Started by April 04, 2020 02:07 PM
1 comment, last by Steve_Segreto 4 years, 10 months ago

I found a way to generate terrain normals on the fly. The problem is they have some wierd diamond shape to them that I cant quite figure out why.
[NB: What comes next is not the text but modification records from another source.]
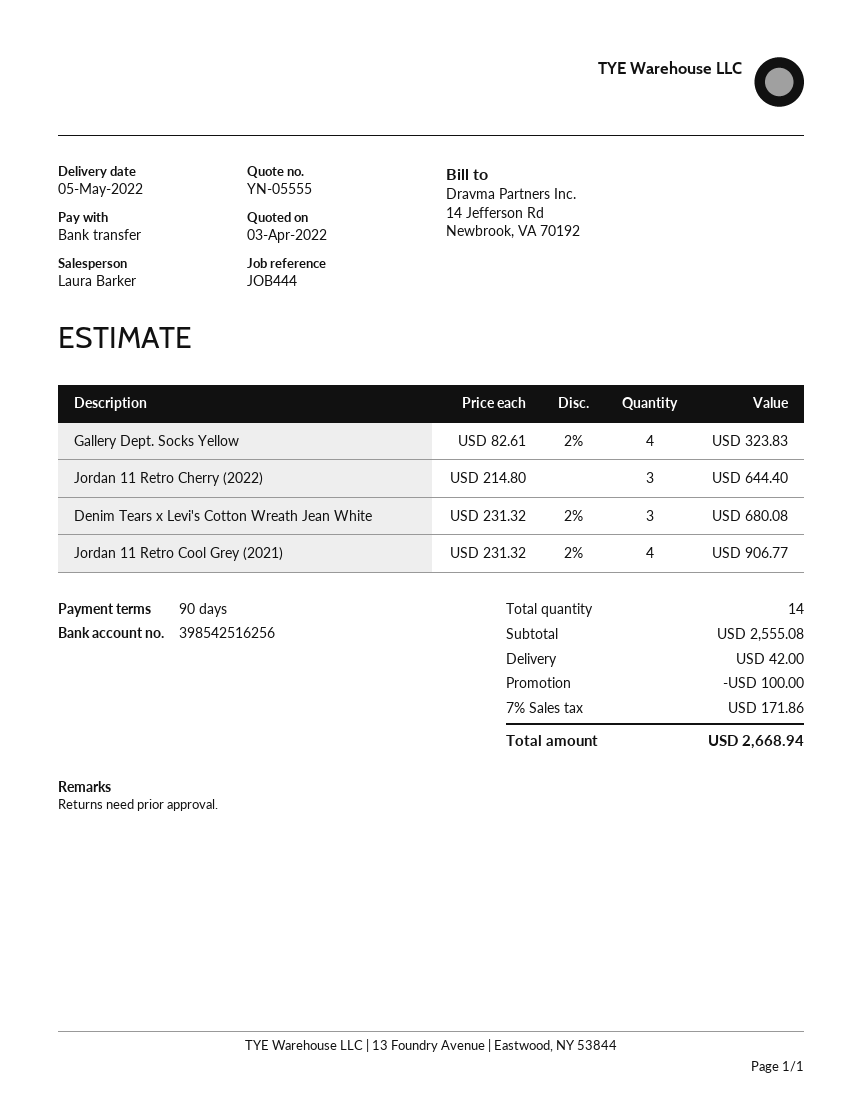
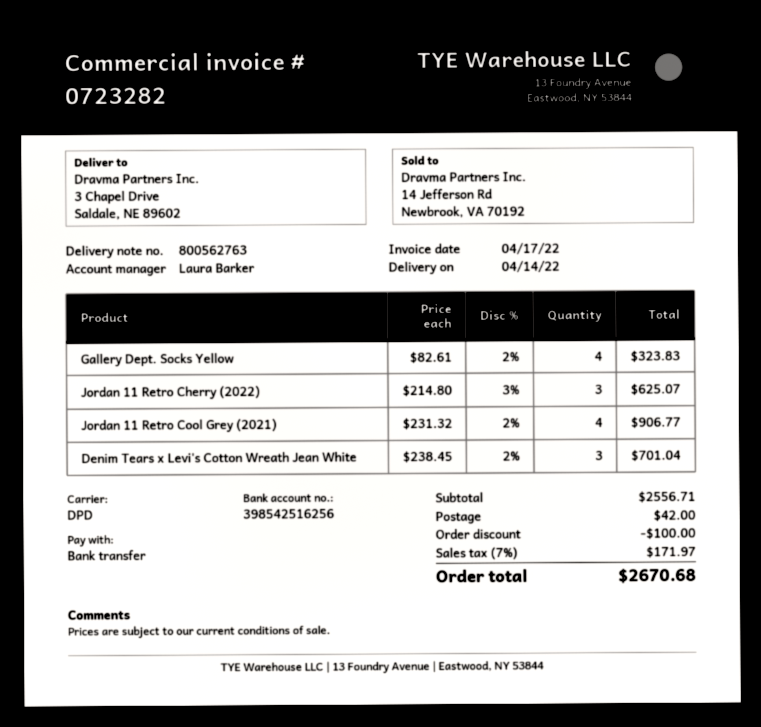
delivery date: 2022-05-05 -> 2022-04-14
Jordan 11 Retro Cherry (2022): 3 x 214.80 = 644.40 -> 3 x 214.80 - 3% = 625.07
Denim Tears x Levi's Cotton Wreath Jean White: 3 x 231.32 - 2% = 680.08 -> 3 x 238.45 - 2% = 701.04
subtotal: 2555.08 -> 2556.71
tax: 7% = 171.86 -> 7% = 171.97
total: 2668.94 -> 2670.68

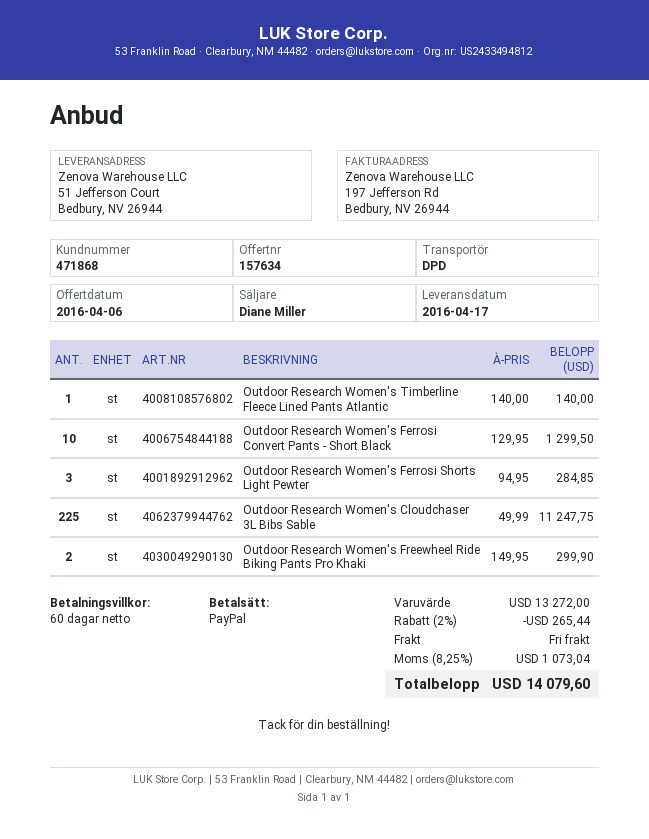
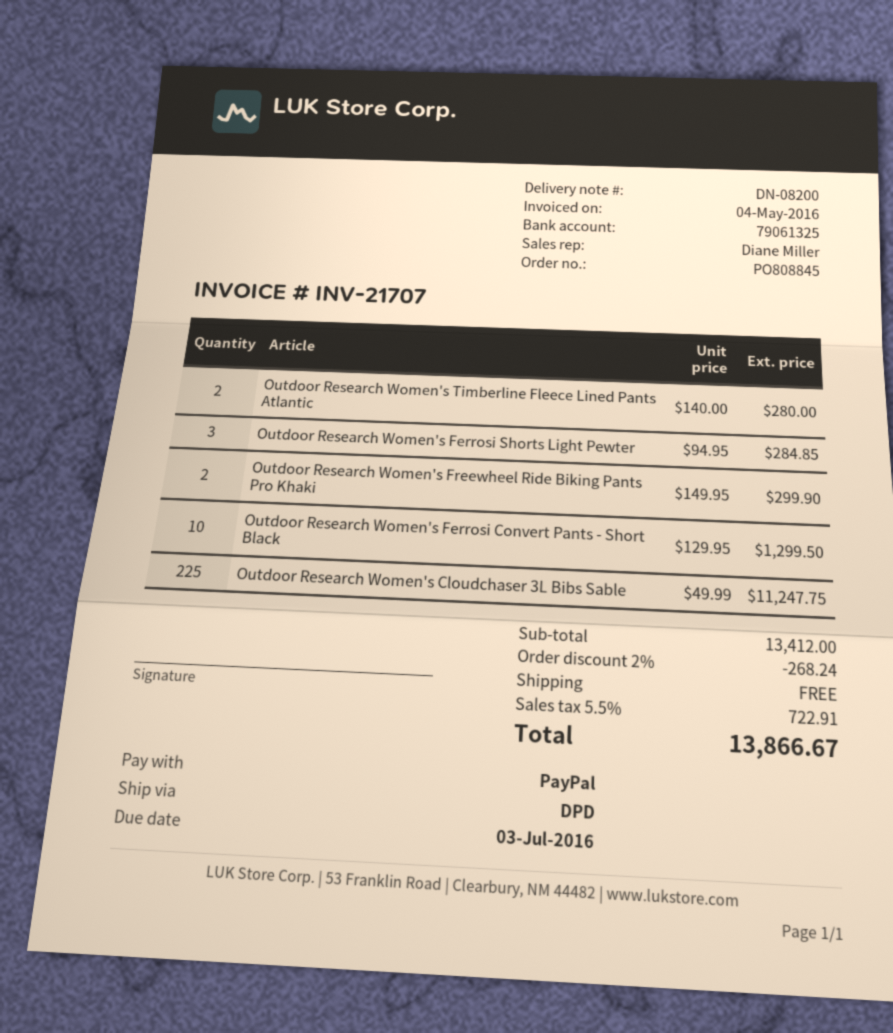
Outdoor Research Women's Timberline Fleece Lined Pants Atlantic: 1 x 140.00 = 140.00 -> 2 x 140.00 = 280.00
subtotal: 13272.00 -> 13412.00
discount: 2% = 265.44 -> 2% = 268.24
tax: 8.25% = 1073.04 -> 5.5% = 722.91
total: 14079.60 -> 13866.67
Below is the world normals:

This is the corresponding wireframe:

VertexOut vs_main(VertexIn input)
{
    const uint transformIndex = gTransformOffset + input.mInstanceID;
    // silly that we have to transpose this...
    const float4x4 worldTransform = transpose( gTerrainWorldTransforms.Load( transformIndex ) );
    const uint LODlevel = gTerrainLODLevels.Load( transformIndex );
    const float4 worldPos = mul( worldTransform, float4( input.mPosition, 1 ) );
    bool doMorphing = LODlevel > 0;

    float morphLerpK = 0.0f;
    float2 texcoord;
    float4 outWorldPos = worldPos;
    if ( doMorphing )
    {
        float4 preMorphPos = worldPos;
        float2 preMorphTexcoord = GetTextureCoordinates( preMorphPos.xyz );
        preMorphPos.y += SampleHeightmap( preMorphTexcoord ) * gHeightModifier;

        float scaleX = worldTransform[ 0 ][ 0 ];
        float scaleZ = worldTransform[ 2 ][ 2 ];

        float cameraDistanceToVertex = distance( preMorphPos.xyz, gWorldEyePos );
        float2 morphConstants = gLODMorphConstants.Load( LODlevel );

        morphLerpK  = 1.0f - clamp( morphConstants.x - cameraDistanceToVertex * morphConstants.y, 0.0f, 1.0f );

        float meshSize = ( float) gTerrainMeshSize;
        float gridDimHalf = meshSize / 2.0f;
        float oneOverGridDim = 2.0f / meshSize;

        float2 fracPart = ( frac( input.mPosition.xz * float2( gridDimHalf, gridDimHalf ) ) * float2( oneOverGridDim, oneOverGridDim ) ) * float2( scaleX, scaleZ );
        preMorphPos.xz = preMorphPos.xz - ( fracPart * morphLerpK );

        float2 postMorphTexcoord = GetTextureCoordinates( preMorphPos.xyz );

        texcoord = postMorphTexcoord;
        outWorldPos.xz = preMorphPos.xz;
        outWorldPos.y += SampleHeightmap( postMorphTexcoord ) * gHeightModifier;
    }
    else
    {
        texcoord = GetTextureCoordinates( outWorldPos.xyz );
        outWorldPos.y += SampleHeightmap( texcoord ) * gHeightModifier;
    }

    float4 h;
    int mipmap = 0;
    h[0] = gHeightmap.SampleLevel(gAnisotropicSampler, texcoord, mipmap, float2( 0, -1) ).r * gHeightModifier;
    h[1] = gHeightmap.SampleLevel(gAnisotropicSampler, texcoord, mipmap, float2( -1, 0 ) ).r * gHeightModifier;
    h[2] = gHeightmap.SampleLevel(gAnisotropicSampler, texcoord, mipmap, float2( 1, 0) ).r * gHeightModifier;
    h[3] = gHeightmap.SampleLevel(gAnisotropicSampler, texcoord, mipmap, float2( 0, 1) ).r * gHeightModifier;

    normal.z = h[0] - h[3];
    normal.x = h[1] - h[2];
    normal.y = 1;
    normal = normalize( normal ); 

    VertexOut ret;
    ret.mPosition = mul( gFrameViewProj, outWorldPos );
#ifdef TERRAIN_DEBUG_NORMAL
    ret.mWorldNormal = normal;
#endif
    ret.mNormal = mul( ( float3x3 )gFrameView, normal );
    ret.mNormal = normalize( ret.mNormal );
    ret.mLOD = LODlevel;
    ret.mMorph = morphLerpK;

    return ret;
}

That's the vertex shader. I basically sample adjacent heightmap values and combine them to get a normal.

Any idea why it ends up in this non-smooth wierd diamond shape?